What you are asked to do: Retype the lines from the first one in the records down to the line containing "Bandiera Inghilterra 150x90cm: none -> 96", counting both, and leave out any pictures.

[Records contained in a dataset]
============================================================

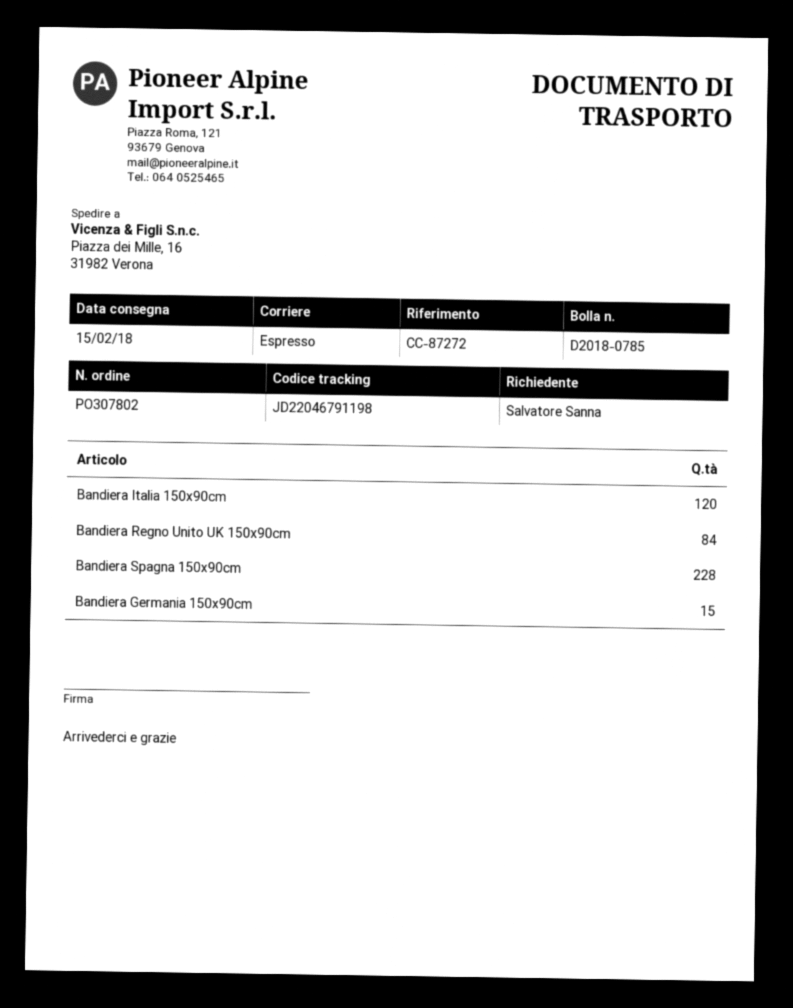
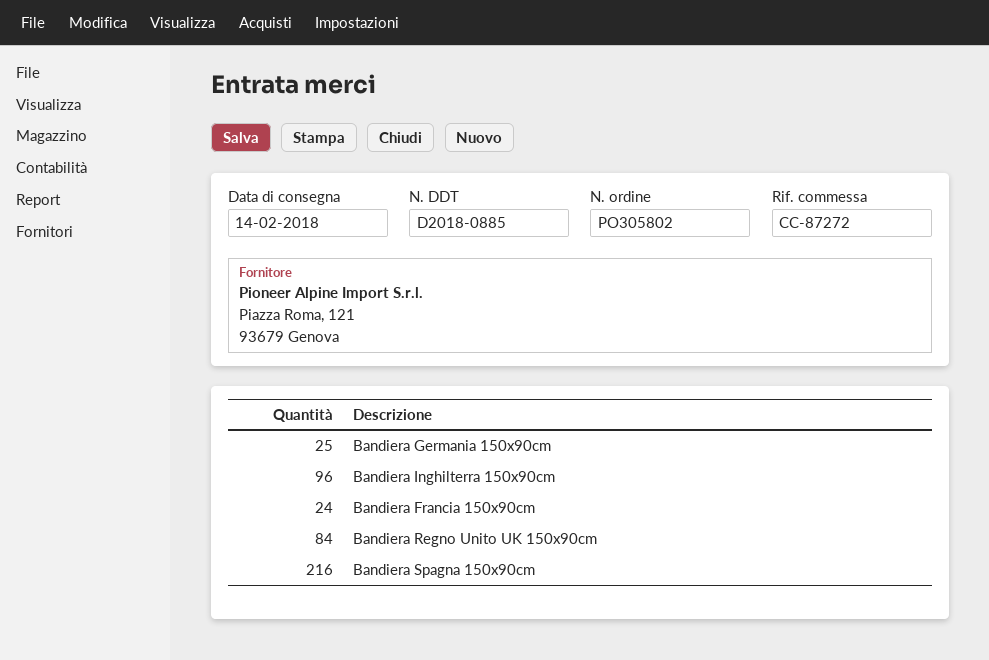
order number: PO307802 -> PO305802
delivery note number: D2018-0785 -> D2018-0885
delivery date: 2018-02-15 -> 2018-02-14
Bandiera Italia 150x90cm: 120 -> none
Bandiera Spagna 150x90cm: 228 -> 216
Bandiera Germania 150x90cm: 15 -> 25
Bandiera Inghilterra 150x90cm: none -> 96
Bandiera Francia 150x90cm: none -> 24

============================================================

Exercise solution:
order number: PO307802 -> PO305802
delivery note number: D2018-0785 -> D2018-0885
delivery date: 2018-02-15 -> 2018-02-14
Bandiera Italia 150x90cm: 120 -> none
Bandiera Spagna 150x90cm: 228 -> 216
Bandiera Germania 150x90cm: 15 -> 25
Bandiera Inghilterra 150x90cm: none -> 96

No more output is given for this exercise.